Provided material:
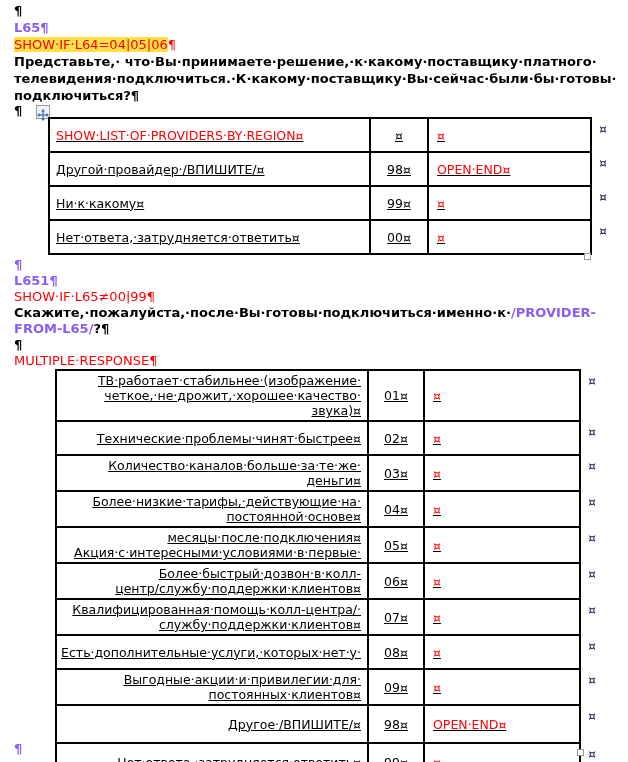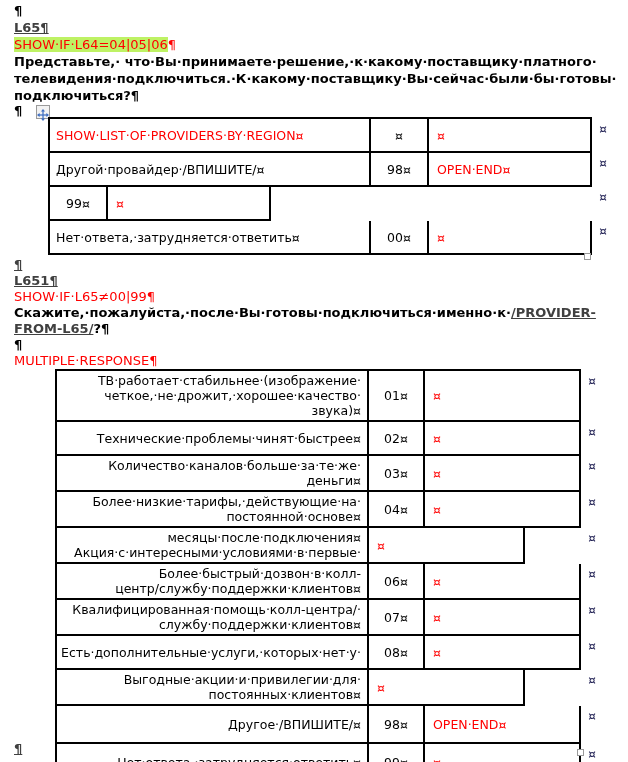--- a/index.html
+++ b/index.html
@@ -9,7 +9,7 @@
   .para{font-size:13px;line-height:17px;white-space:pre;}
   .tight .para{line-height:16px;}
   .bold{font-weight:bold;}
-  .blue{color:#404040;text-decoration:underline;}
+  .blue{color:#8b5cf6;}
   .red{color:#ff0000;}
   .hl{background:#bef264;}
   .markline{height:13px;line-height:13px;font-size:13px;font-weight:bold;}

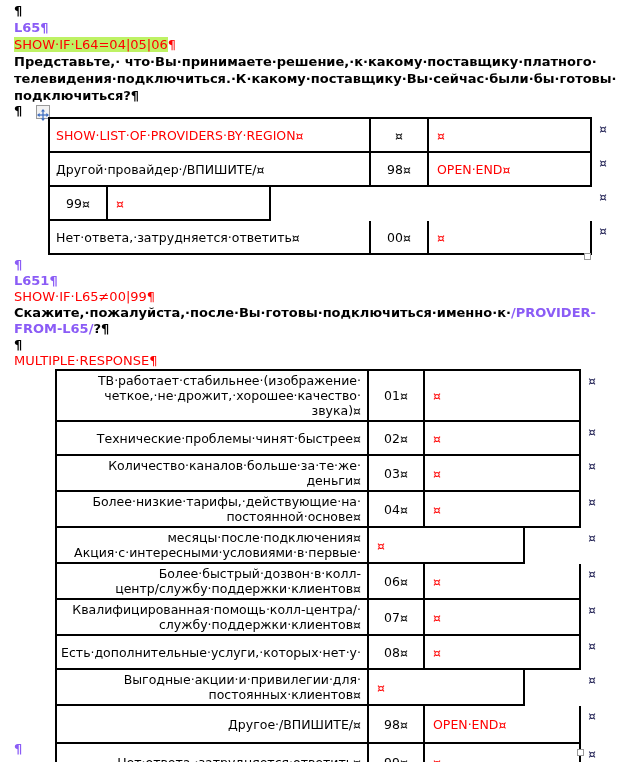--- a/index.html
+++ b/index.html
@@ -11,7 +11,7 @@
   .bold{font-weight:bold;}
   .blue{color:#8b5cf6;}
   .red{color:#ff0000;}
-  .hl{background:#bef264;}
+  .hl{background:#fde047;}
   .markline{height:13px;line-height:13px;font-size:13px;font-weight:bold;}
   
   .handleline{height:13px;display:flex;align-items:flex-start;}

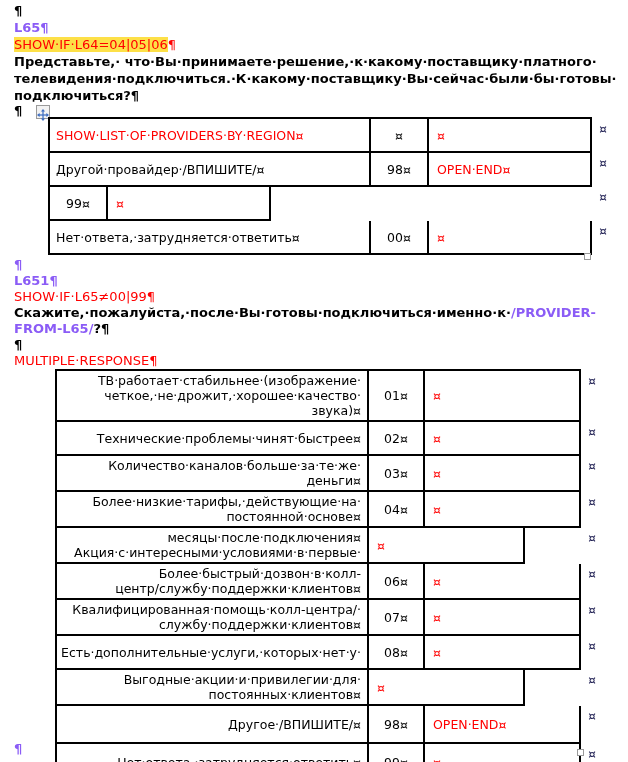--- a/index.html
+++ b/index.html
@@ -21,7 +21,7 @@
   .wtable{position:relative;border-top:2px solid #000;border-left:2px solid #000;
           width:max-content;margin-left:34px;}
   .t2{margin-left:41px;}
-  .wrow{display:flex;position:relative;min-height:34px;}
+  .wrow{display:flex;position:relative;min-height:34px;text-decoration:underline;}
   .wrow.tall{min-height:38px;}
   .cell{border-right:2px solid #000;border-bottom:2px solid #000;box-sizing:border-box;
         display:flex;font-size:12.5px;line-height:15px;}

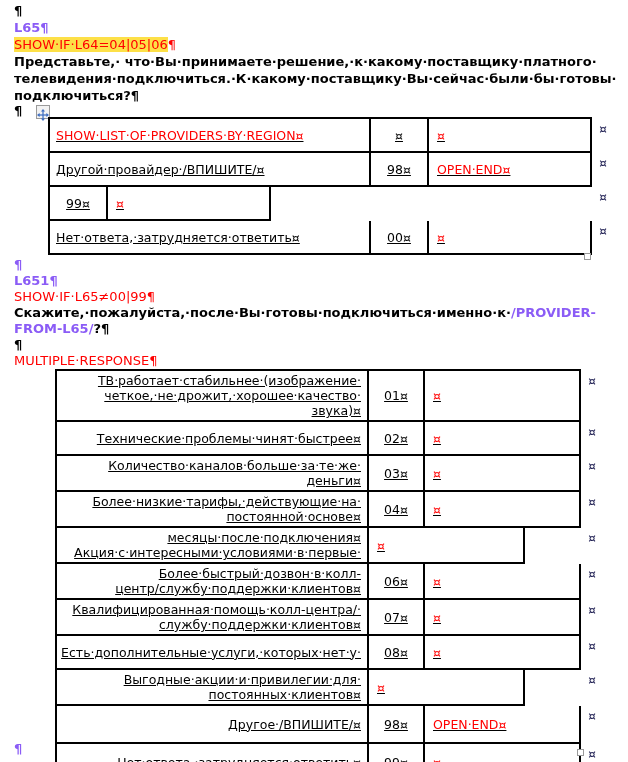--- a/index.html
+++ b/index.html
@@ -86,6 +86,9 @@
             <span class="rowmark">¤</span>
           </div>
           <div class="wrow">
+            <div class="cell c1">
+              <div class="cline">Ни·к·какому¤</div>
+            </div>
             <div class="cell c2">99¤</div>
             <div class="cell c3 red">¤</div>
             <span class="rowmark">¤</span>

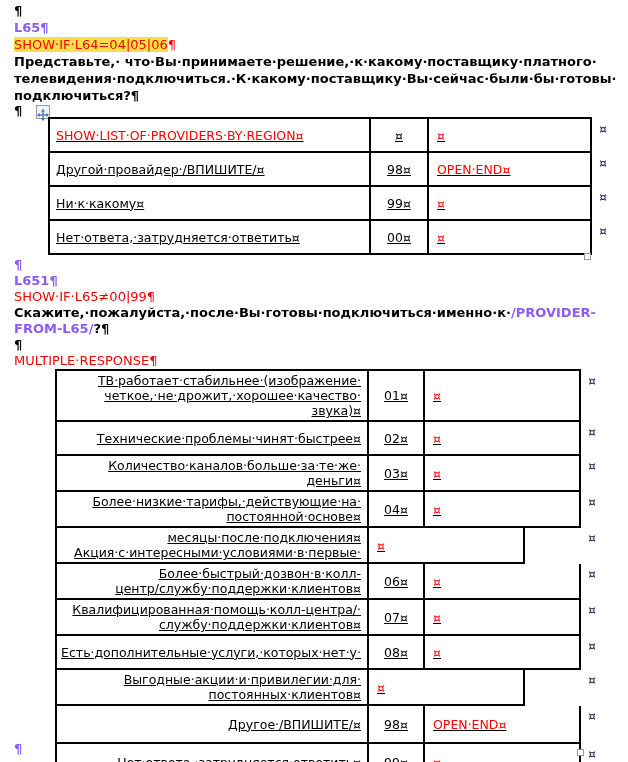--- a/index.html
+++ b/index.html
@@ -157,6 +157,7 @@
               <div class="cline">месяцы·после·подключения¤</div>
               <div class="cline">Акция·с·интересными·условиями·в·первые·</div>
             </div>
+            <div class="cell c2">05¤</div>
             <div class="cell c3 red">¤</div>
             <span class="rowmark">¤</span>
           </div>

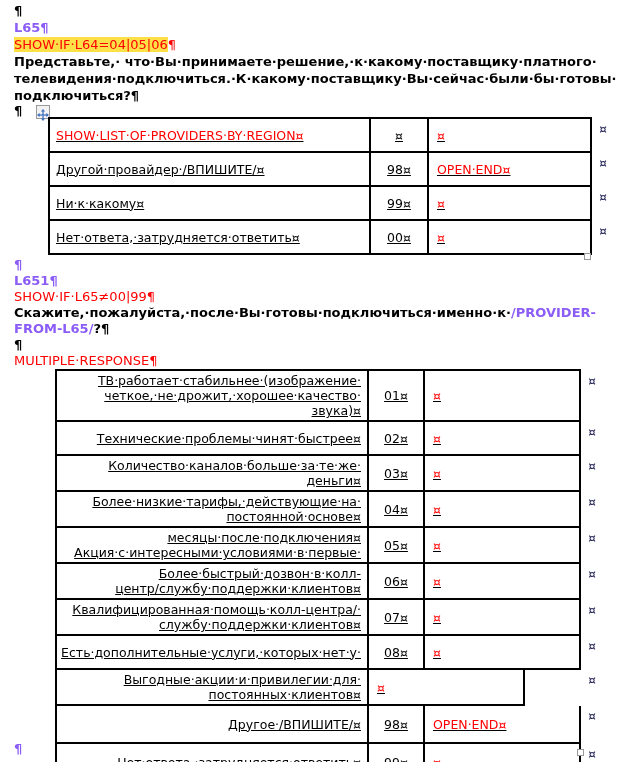--- a/index.html
+++ b/index.html
@@ -192,6 +192,7 @@
               <div class="cline">Выгодные·акции·и·привилегии·для·</div>
               <div class="cline">постоянных·клиентов¤</div>
             </div>
+            <div class="cell c2">09¤</div>
             <div class="cell c3 red">¤</div>
             <span class="rowmark">¤</span>
           </div>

Task to complete: Which lines above hold the word "wrow"? Copy each of them.

Result:
-  .wrow{display:flex;position:relative;min-height:34px;}
+  .wrow{display:flex;position:relative;min-height:34px;text-decoration:underline;}
   .wrow.tall{min-height:38px;}
           <div class="wrow">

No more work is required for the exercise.